━━━ AVAILABLE RECORDS

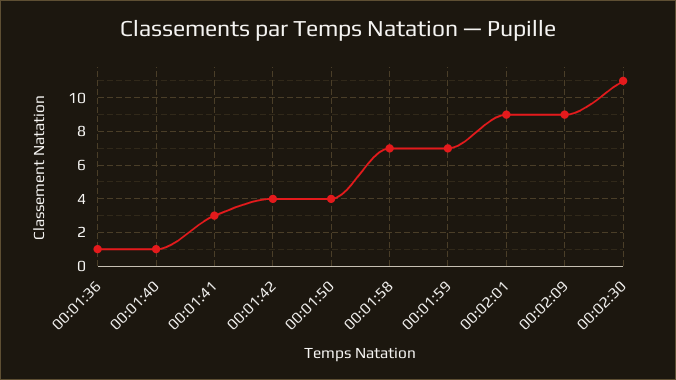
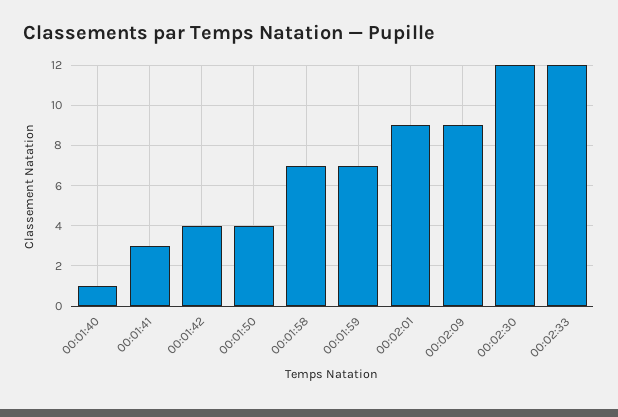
00:01:36: 1 -> none
00:02:30: 11 -> 12
00:02:33: none -> 12

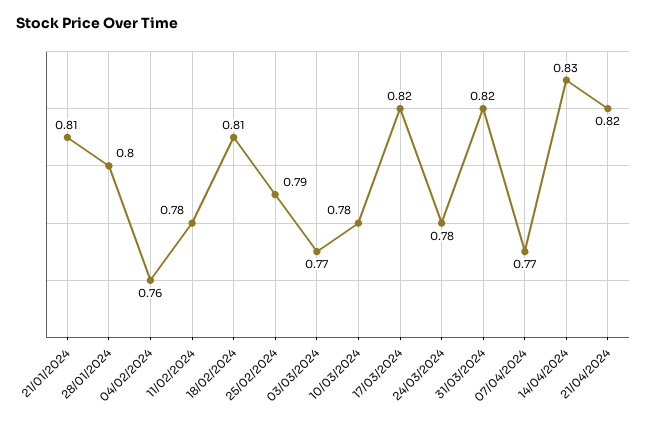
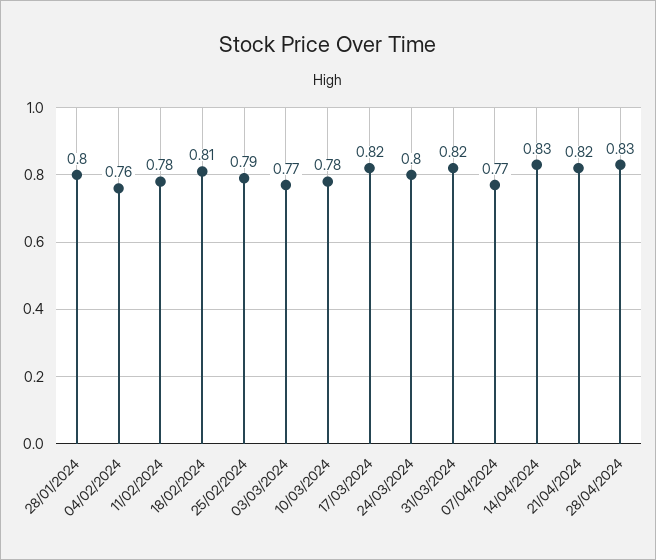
21/01/2024: 0.81 -> none
24/03/2024: 0.78 -> 0.8
28/04/2024: none -> 0.83

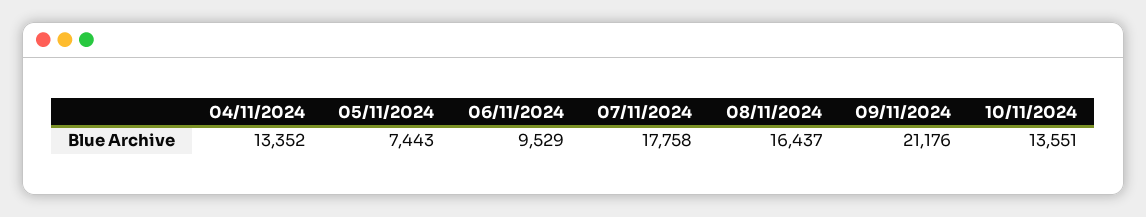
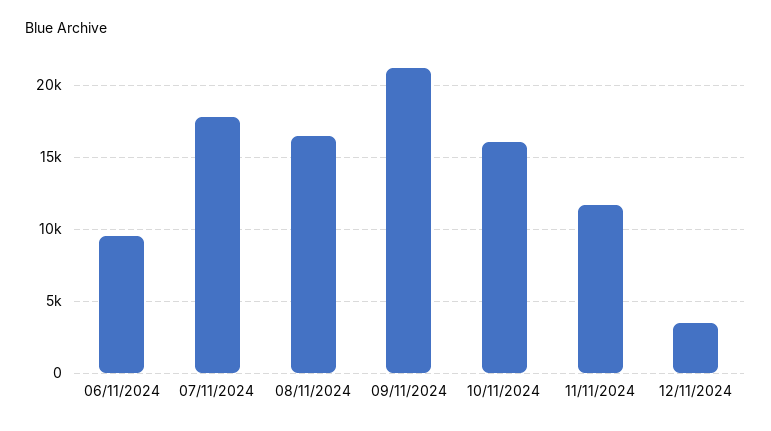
04/11/2024: 13352 -> none
05/11/2024: 7443 -> none
10/11/2024: 13551 -> 16000
11/11/2024: none -> 11500
12/11/2024: none -> 3500

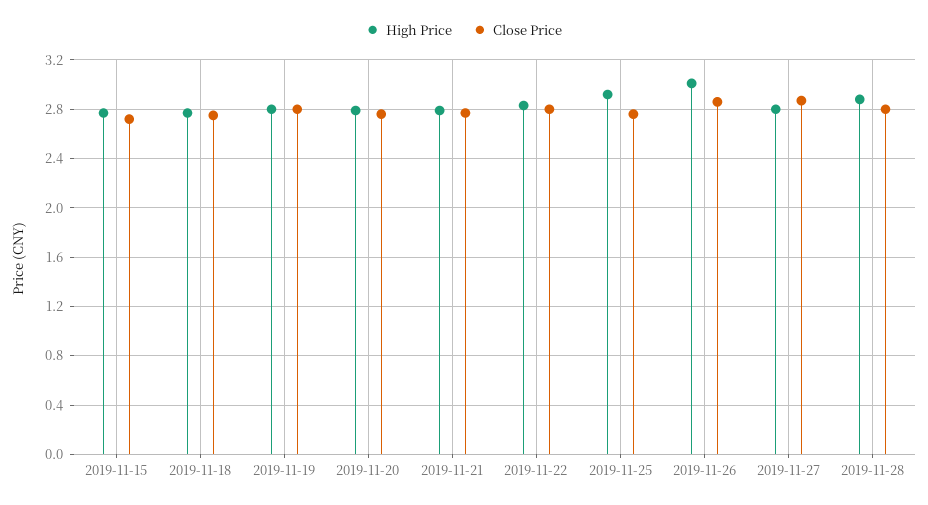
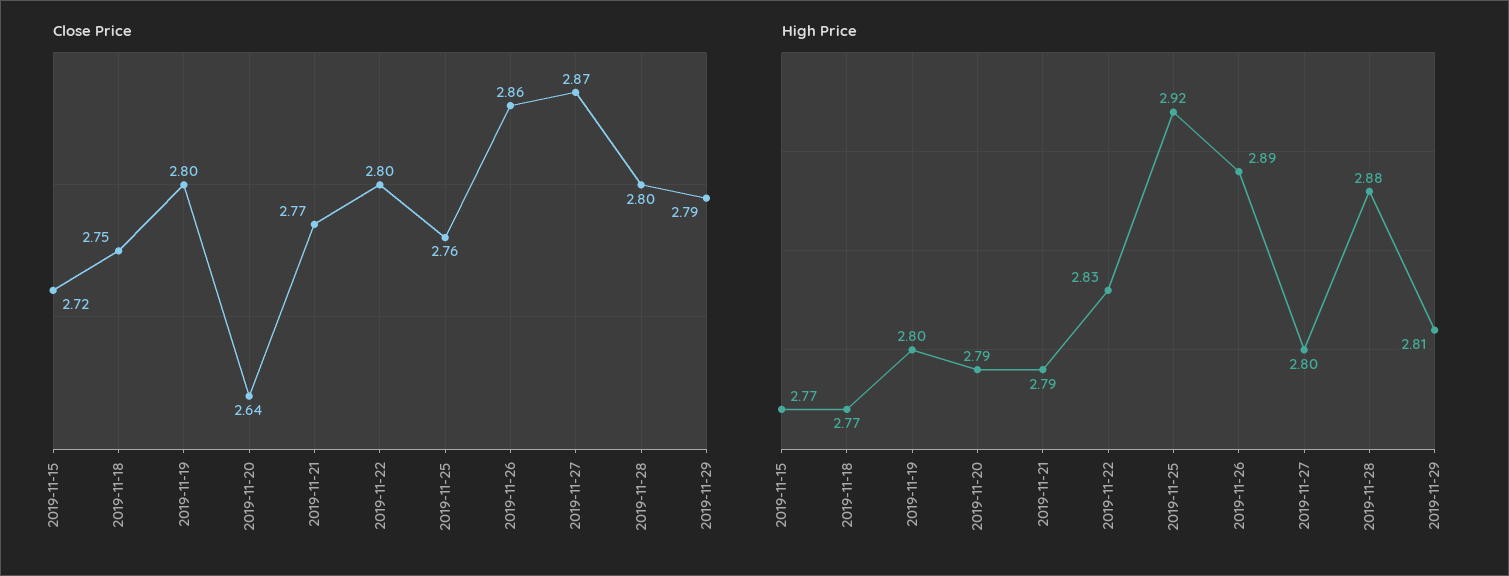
Close Price, 2019-11-20: 2.75 -> 2.64
High Price, 2019-11-26: 3 -> 2.89
Close Price, 2019-11-29: none -> 2.79
High Price, 2019-11-29: none -> 2.81

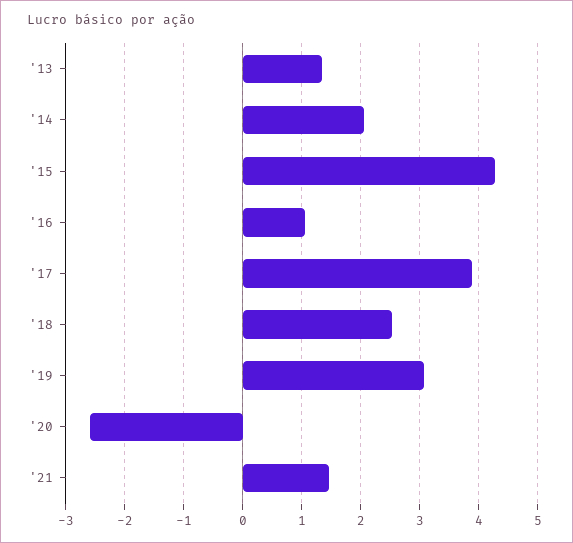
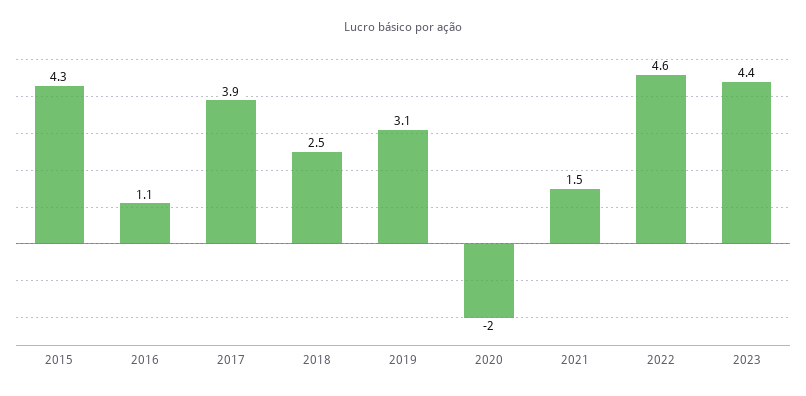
'13: 1.4 -> none
'14: 2 -> none
'20: -2.6 -> -2
2022: none -> 4.6
2023: none -> 4.4

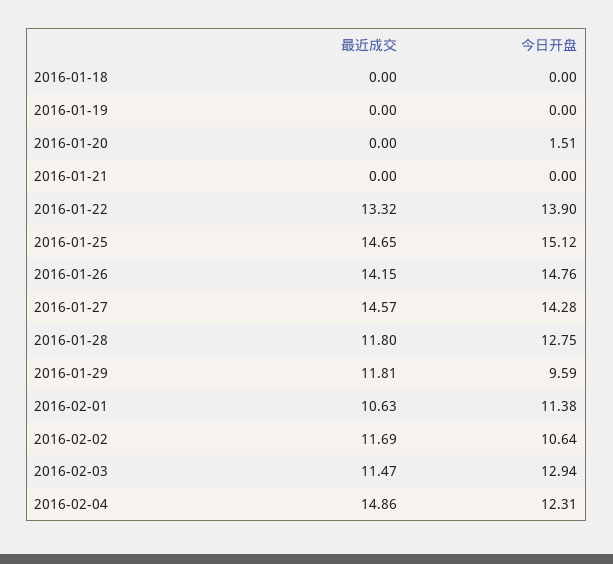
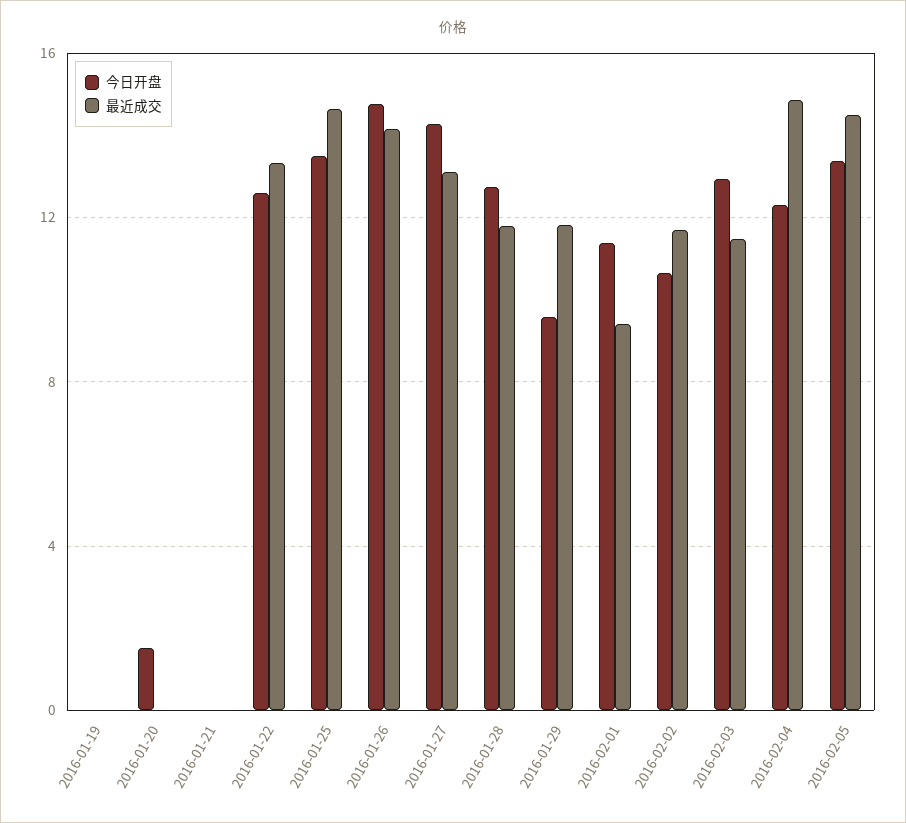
最近成交, 2016-01-18: 0 -> none
今日开盘, 2016-01-18: 0 -> none
今日开盘, 2016-01-22: 13.9 -> 12.5
今日开盘, 2016-01-25: 15.12 -> 13.5
最近成交, 2016-01-27: 14.57 -> 13
最近成交, 2016-02-01: 10.63 -> 9.5
今日开盘, 2016-02-05: none -> 13.5
最近成交, 2016-02-05: none -> 14.5

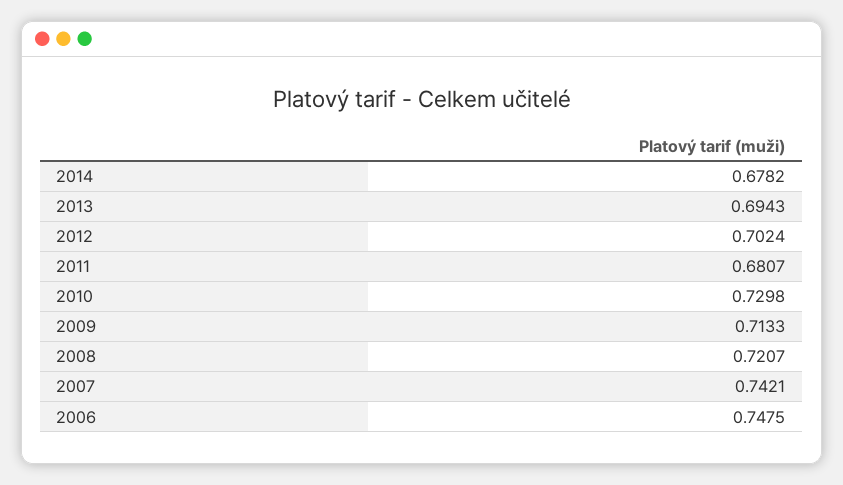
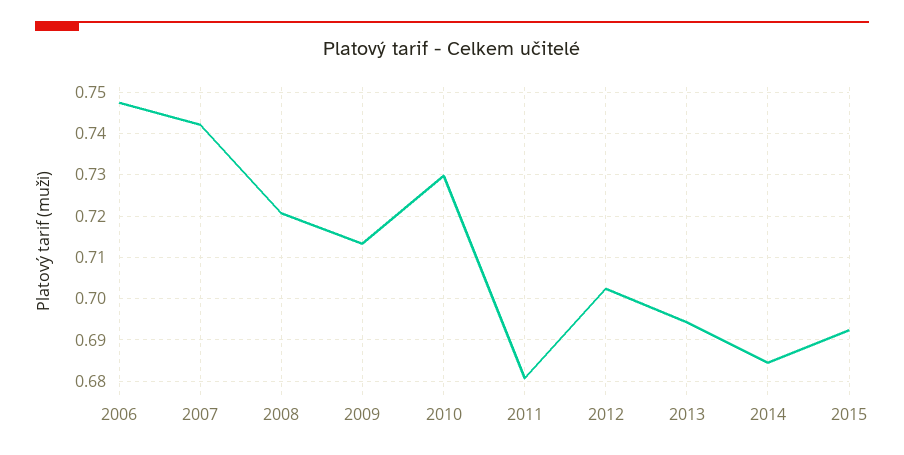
2014: 0.6782 -> 0.684
2015: none -> 0.692

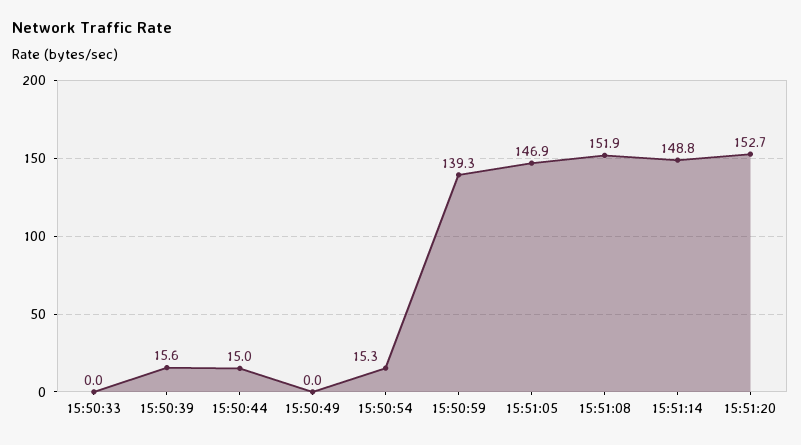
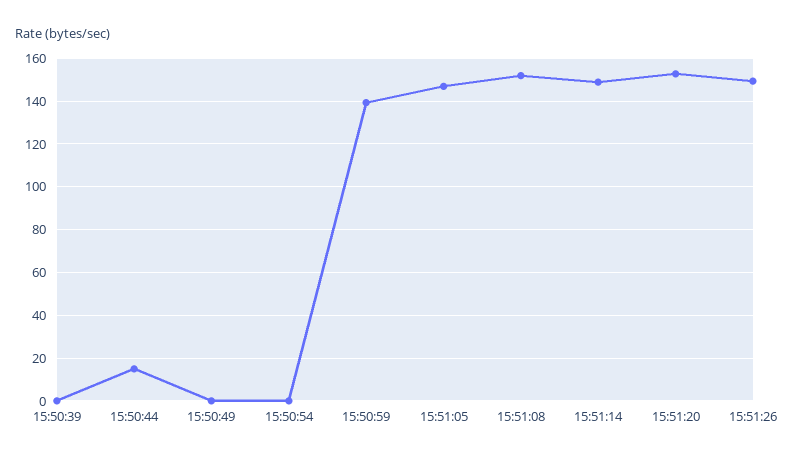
15:50:33: 0 -> none
15:50:39: 15.6 -> 0
15:50:54: 15.3 -> 0
15:51:26: none -> 150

━━━━━━

_PROBLEM TO WORK ON_. Would you copy each line above exactly as given, dropping any images?

_RESULT OF THIS TASK_.
00:01:36: 1 -> none
00:02:30: 11 -> 12
00:02:33: none -> 12

21/01/2024: 0.81 -> none
24/03/2024: 0.78 -> 0.8
28/04/2024: none -> 0.83

04/11/2024: 13352 -> none
05/11/2024: 7443 -> none
10/11/2024: 13551 -> 16000
11/11/2024: none -> 11500
12/11/2024: none -> 3500

Close Price, 2019-11-20: 2.75 -> 2.64
High Price, 2019-11-26: 3 -> 2.89
Close Price, 2019-11-29: none -> 2.79
High Price, 2019-11-29: none -> 2.81

'13: 1.4 -> none
'14: 2 -> none
'20: -2.6 -> -2
2022: none -> 4.6
2023: none -> 4.4

最近成交, 2016-01-18: 0 -> none
今日开盘, 2016-01-18: 0 -> none
今日开盘, 2016-01-22: 13.9 -> 12.5
今日开盘, 2016-01-25: 15.12 -> 13.5
最近成交, 2016-01-27: 14.57 -> 13
最近成交, 2016-02-01: 10.63 -> 9.5
今日开盘, 2016-02-05: none -> 13.5
最近成交, 2016-02-05: none -> 14.5

2014: 0.6782 -> 0.684
2015: none -> 0.692

15:50:33: 0 -> none
15:50:39: 15.6 -> 0
15:50:54: 15.3 -> 0
15:51:26: none -> 150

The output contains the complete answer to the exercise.